══ RECORDS FOR PROCESSING
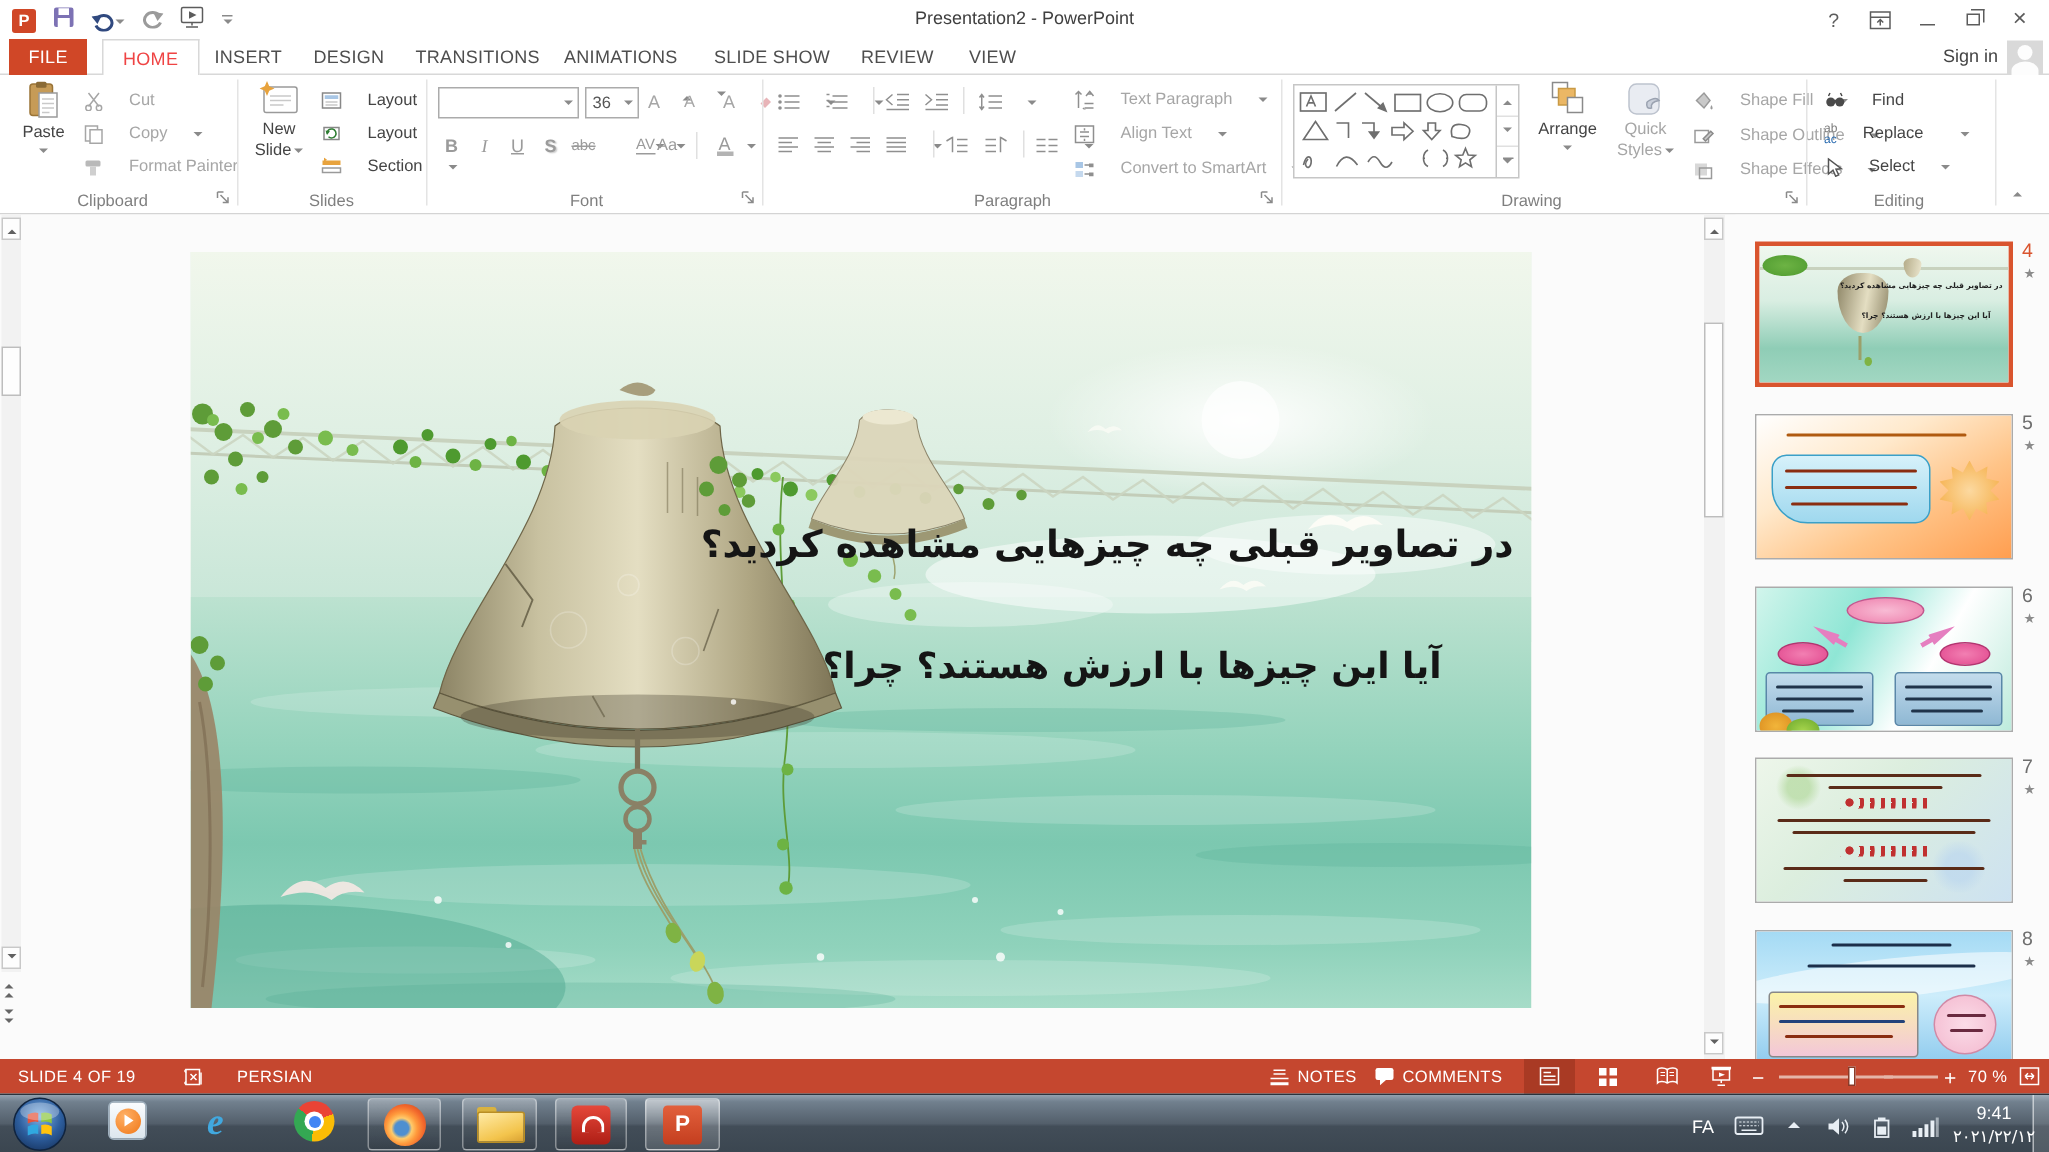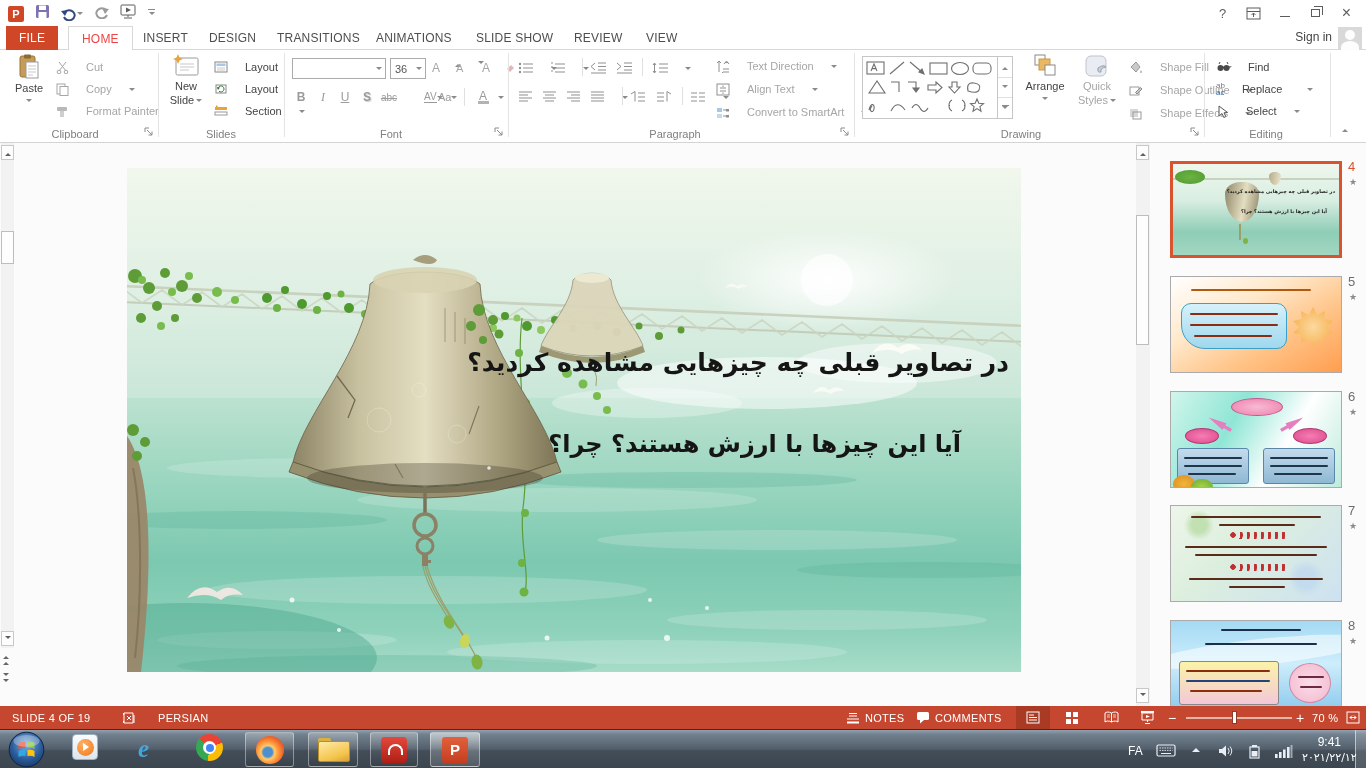--- a/index.html
+++ b/index.html
@@ -116,6 +116,7 @@
           <i class="car" style="margin:0"></i>
         </span>
     </div>
+    <div class="title">Presentation2 - PowerPoint</div>
     <div class="winbtns">
       <div class="winbtn">?</div>
       <div class="winbtn">

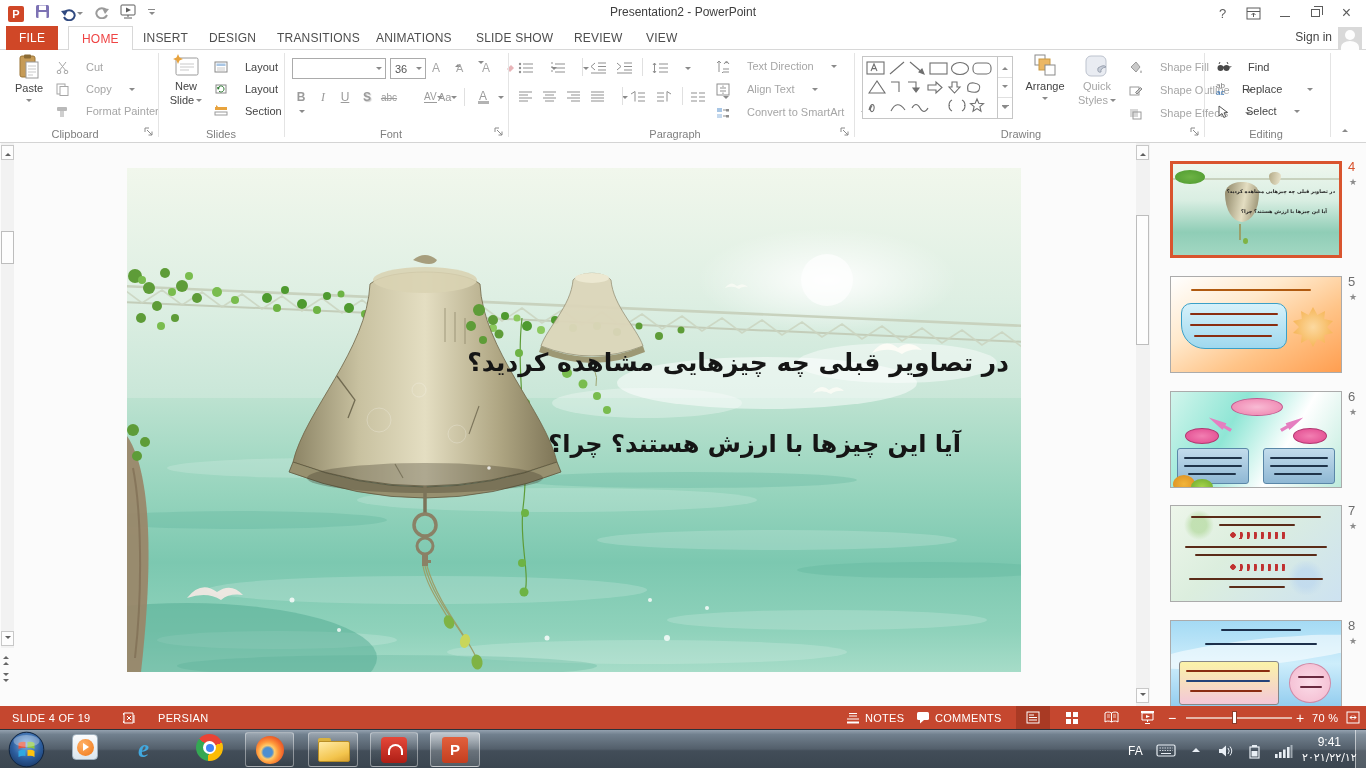--- a/index.html
+++ b/index.html
@@ -363,7 +363,7 @@
           <path d="M8,4 l2.5,-3 2.5,3 M9,2.6 h3" stroke="#8F8F8F" fill="none"></path>
           <path d="M7,9 h6 M7,12 h6" stroke="#8F8F8F"></path>
         </svg>
-        <span>Text Direction</span>
+        <span>Text Paragraph</span>
         <i class="car"></i>
       </div>
     <div class="rbtn dis" style="left:716px;top:29px">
════
WHAT IS NEEDED:
From the first line to the last, set down the records exactly, leaving out images.

WRITTEN RESPONSE:
--- a/index.html
+++ b/index.html
@@ -116,6 +116,7 @@
           <i class="car" style="margin:0"></i>
         </span>
     </div>
+    <div class="title">Presentation2 - PowerPoint</div>
     <div class="winbtns">
       <div class="winbtn">?</div>
       <div class="winbtn">

--- a/index.html
+++ b/index.html
@@ -363,7 +363,7 @@
           <path d="M8,4 l2.5,-3 2.5,3 M9,2.6 h3" stroke="#8F8F8F" fill="none"></path>
           <path d="M7,9 h6 M7,12 h6" stroke="#8F8F8F"></path>
         </svg>
-        <span>Text Direction</span>
+        <span>Text Paragraph</span>
         <i class="car"></i>
       </div>
     <div class="rbtn dis" style="left:716px;top:29px">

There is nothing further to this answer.